Assigned task: Repeat exactly what runs from the line with "text: 7 -> 9" through the last line of the material, and keep the pictures out of it.
□ □ □ □
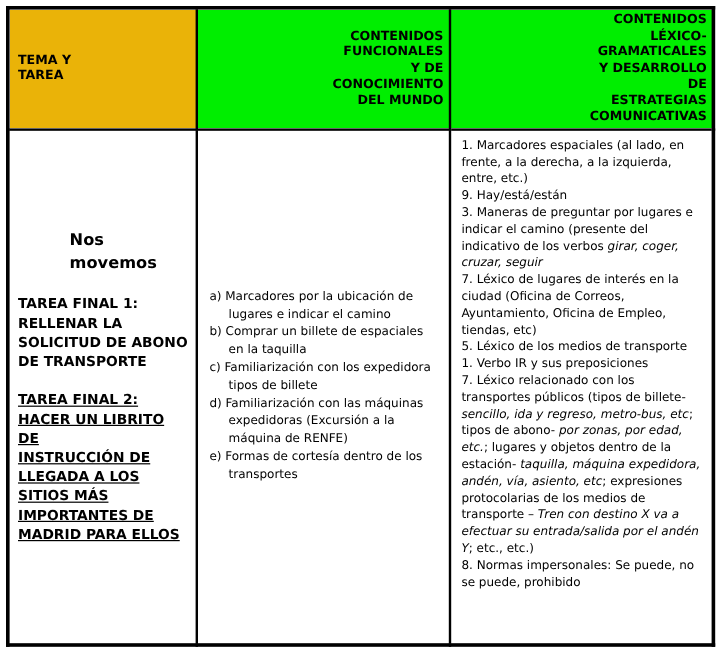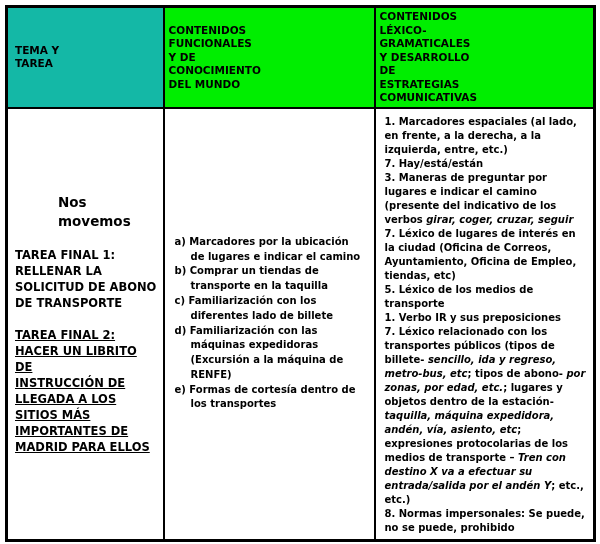"CONTENIDOS" .grid th { text-align: left -> right }
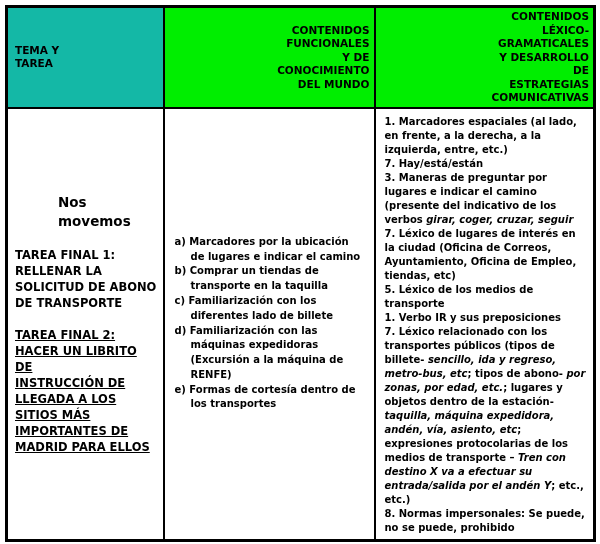"TEMA Y" th.h1 { background: #14b8a6 -> #eab308 }
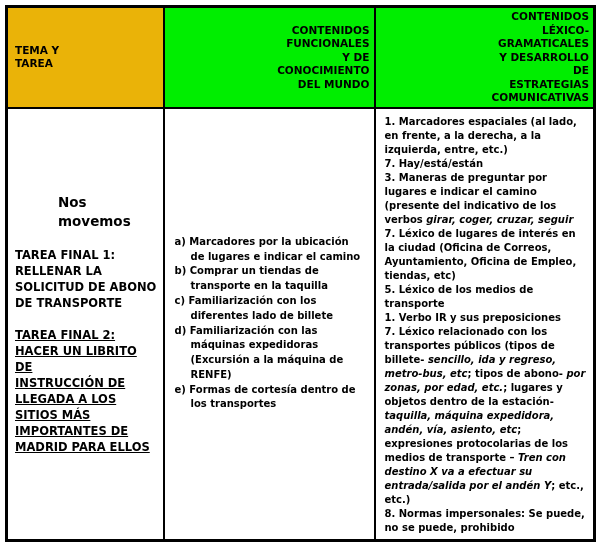"1. Marcadores espaciales (al lado," .grid td { font-weight: bold -> none }
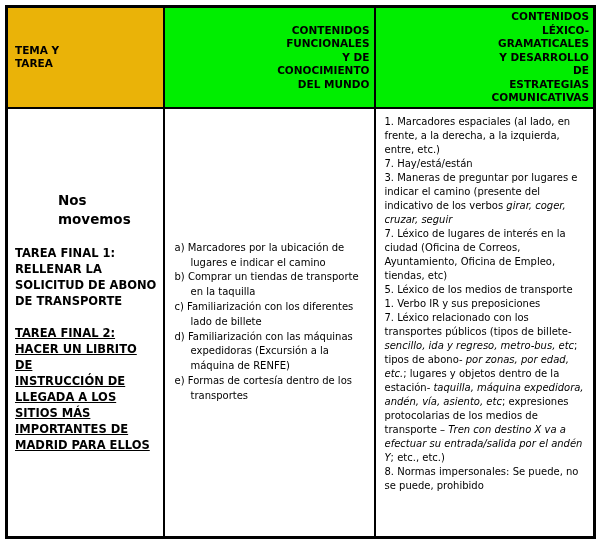"7. Hay/está/están" span { text: 7 -> 9 }
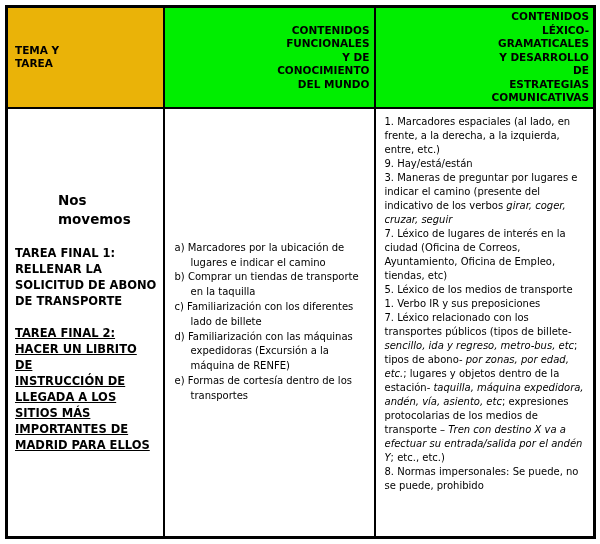"Comprar un tiendas de transporte" span { text: tiendas de transporte -> billete de espaciales }
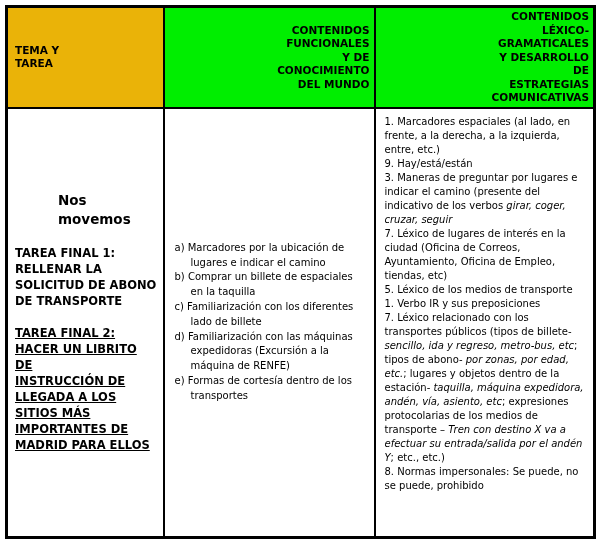"Familiarización con los diferentes lado" span { text: diferentes lado -> expedidora tipos }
□ □ □ □
Written response:
"7. Hay/está/están" span { text: 7 -> 9 }
"Comprar un tiendas de transporte" span { text: tiendas de transporte -> billete de espaciales }
"Familiarización con los diferentes lado" span { text: diferentes lado -> expedidora tipos }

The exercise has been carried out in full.